START Records for the exercise

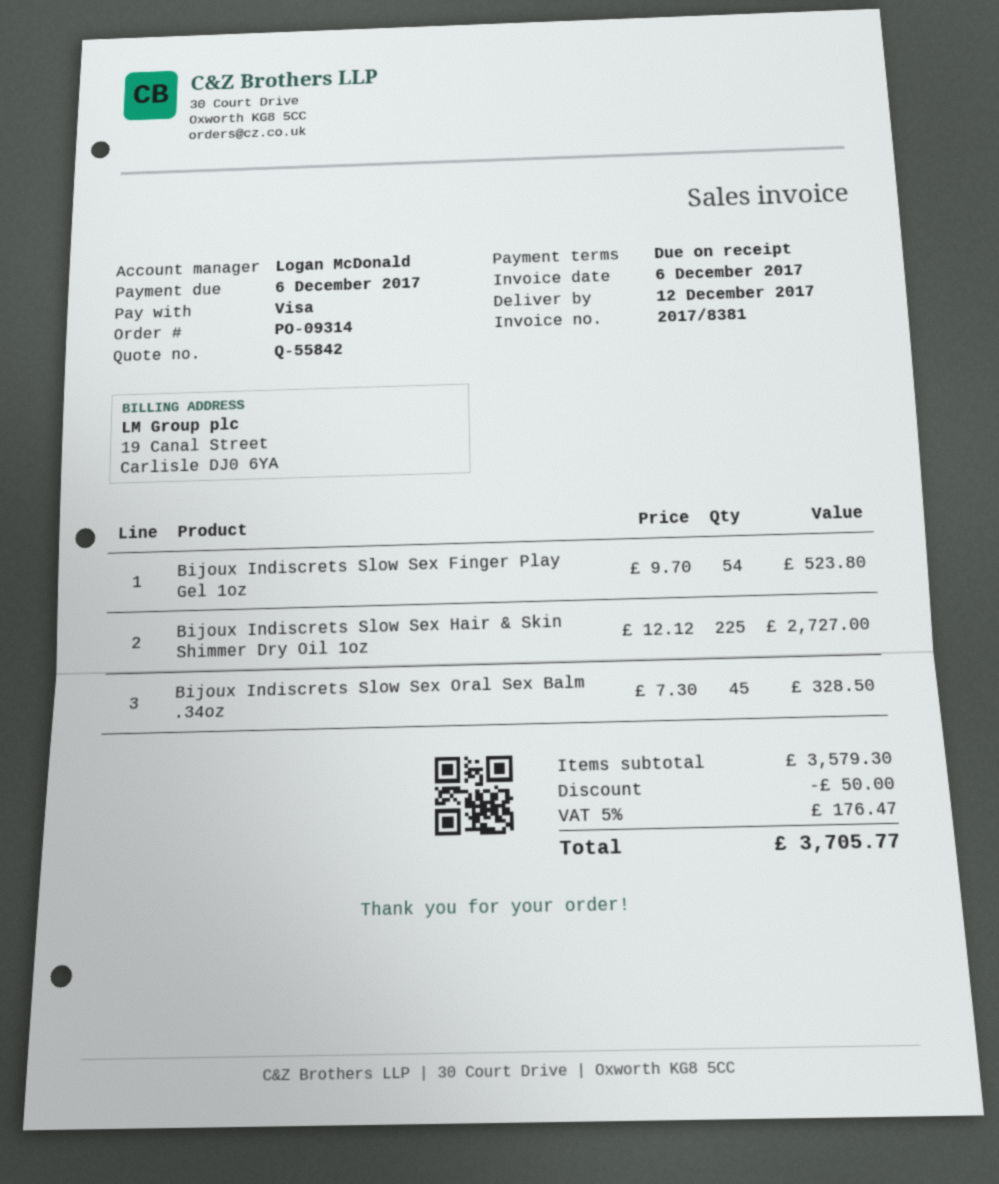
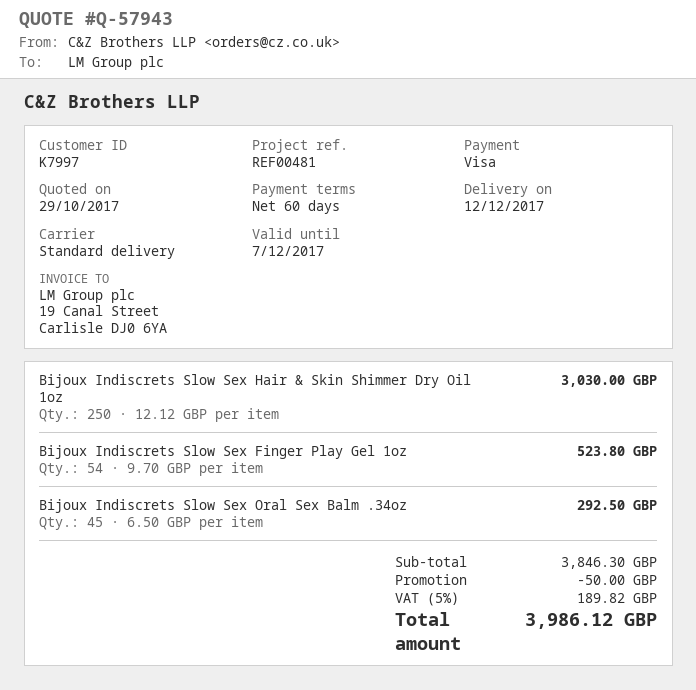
quote number: Q-55842 -> Q-57943
payment terms: on receipt -> 60 days
Bijoux Indiscrets Slow Sex Hair & Skin Shimmer Dry Oil 1oz: 225 x 12.12 = 2727.00 -> 250 x 12.12 = 3030.00
Bijoux Indiscrets Slow Sex Oral Sex Balm .34oz: 45 x 7.30 = 328.50 -> 45 x 6.50 = 292.50
subtotal: 3579.30 -> 3846.30
tax: 5% = 176.47 -> 5% = 189.82
total: 3705.77 -> 3986.12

END Records for the exercise

Exercise instructions
The listing above must be retyped word for word, without the pictures.

Reply
quote number: Q-55842 -> Q-57943
payment terms: on receipt -> 60 days
Bijoux Indiscrets Slow Sex Hair & Skin Shimmer Dry Oil 1oz: 225 x 12.12 = 2727.00 -> 250 x 12.12 = 3030.00
Bijoux Indiscrets Slow Sex Oral Sex Balm .34oz: 45 x 7.30 = 328.50 -> 45 x 6.50 = 292.50
subtotal: 3579.30 -> 3846.30
tax: 5% = 176.47 -> 5% = 189.82
total: 3705.77 -> 3986.12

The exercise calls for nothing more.